# Losses#

ivy.huber_loss(true, pred, /, *, delta=1.0, reduction='mean', out=None)[source]#

Compute the Huber loss (smooth L1 loss) between true and predicted values.

Parameters:
• true (array_like) – The true (ground truth) values.

• pred (array_like) – The predicted values by the model.

• delta (float, optional) – The threshold parameter that determines the point where the loss transitions fro -m squared error to absolute error. Default is 1.0.

• reduction (str, optional) – The type of reduction to apply to the loss. Possible values are “mean” (default) and “sum”.

• out (array_like, optional) – Optional output array, for writing the result to. It must have a shape that the inputs broadcast to.

Return type:

Array

Returns:

ret (array_like) – The Huber loss between the true and predicted values.

Examples

>>> true = ivy.array([2, 4, 7, 1])
>>> pred = ivy.array([2.5, 3.5, 8, 0.8])
>>> huber_loss(true, pred, delta=1.0)
ivy.array([0.125, 0.125, 0.5  , 0.125])

>>> huber_loss(true, pred, delta=2.0)
ivy.array([0.125, 0.125, 0.5  , 0.2  ])

>>> huber_loss(true, pred, delta=0.5)
ivy.array([0.25 , 0.25 , 0.   , 0.125])

ivy.kl_div(input, target, /, *, reduction='mean', log_target=False, out=None)[source]#

Compute the Kullback-Leibler divergence loss between two input tensors (conventionally, probability distributions).

Parameters:
• input (array_like) – Tensor of arbitrary shape in log-probabilities

• target (array_like) – Tensor of the same shape as input. See log_target for the target’s interpretation

• reduction ({'mean', 'sum', 'batchmean', 'none'}, optional) – Type of reduction to apply to the output. Default is ‘mean’.

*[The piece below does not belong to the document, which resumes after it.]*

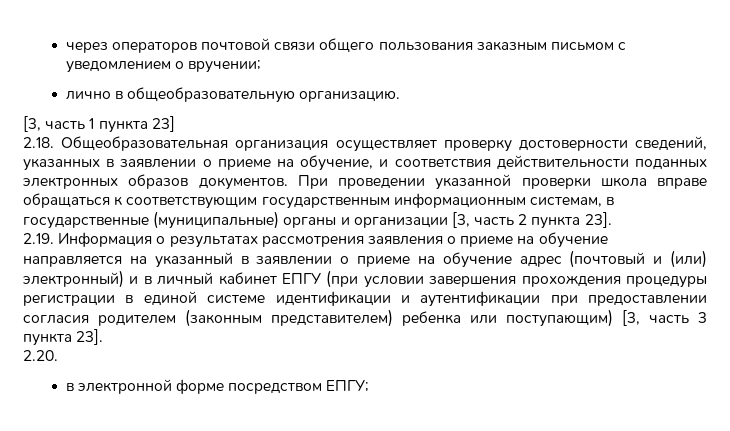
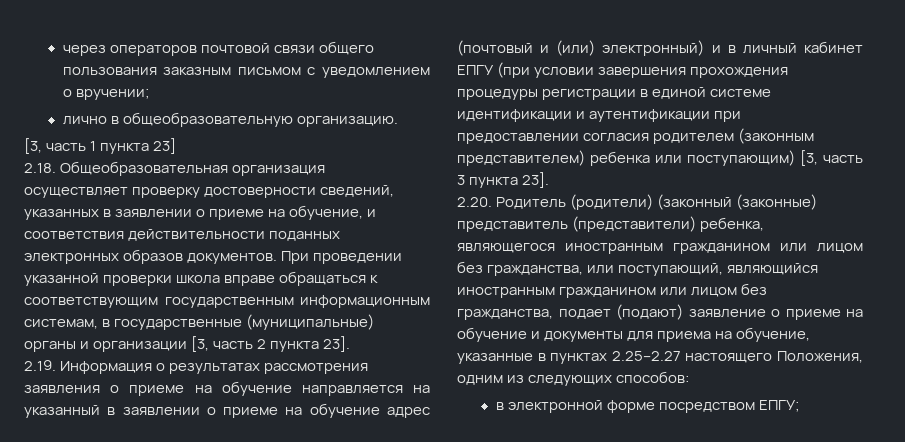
- 2.20.
+ 2.20. Родитель (родители) (законный (законные) представитель (представители) ребенка, являющегося иностранным гражданином или лицом без гражданства, или поступающий, являющийся иностранным гражданином или лицом без гражданства, подает (подают) заявление о приеме на обучение и документы для приема на обучение, указанные в пунктах 2.25–2.27 настоящего Положения, одним из следующих способов:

• log_target (bool) – A flag indicating whether target is passed in the log space. It is recommended to pass certain distributions (like softmax) in the log space to avoid numerical issues caused by explicit log. Default: False

Return type:

Array

Returns:

ret (array) – The Kullback-Leibler divergence loss between the two input tensors.

Examples

>>> input = ivy.array([[0.2, 0.8], [0.5, 0.5]])
>>> target = ivy.array([[0.6, 0.4], [0.3, 0.7]])
>>> ivy.kl_div(input, target)
ivy.array(-0.555969)

>>> input = ivy.array([[0.2, 0.8], [0.5, 0.5]])
>>> target = ivy.array([[0.6, 0.4], [0.3, 0.7]])
>>> ivy.kl_div(input, target, reduction='sum')
ivy.array(-2.223876)

>>> input = ivy.array([[0.2, 0.8], [0.5, 0.5]])
>>> target = ivy.array([[0.6, 0.4], [0.3, 0.7]])
>>> ivy.kl_div(input, target, reduction='batchmean')
ivy.array(-1.111938)

>>> input = ivy.array([0.2, 0.8], [0.5, 0.5])
>>> target = ivy.array([0.6, 0.4], [0.3, 0.7])
>>> ivy.kl_div(input, target, reduction='none')
ivy.array([[-0.42649534, -0.68651628],
[-0.51119184, -0.59967244]])

ivy.l1_loss(input, target, /, *, reduction='mean', out=None)[source]#

Compute L1 loss (Mean Absolute Error - MAE) between targeticted and input values.

Parameters:
• input (Union[ivy.Array, ivy.NativeArray]) – Input array containing input values.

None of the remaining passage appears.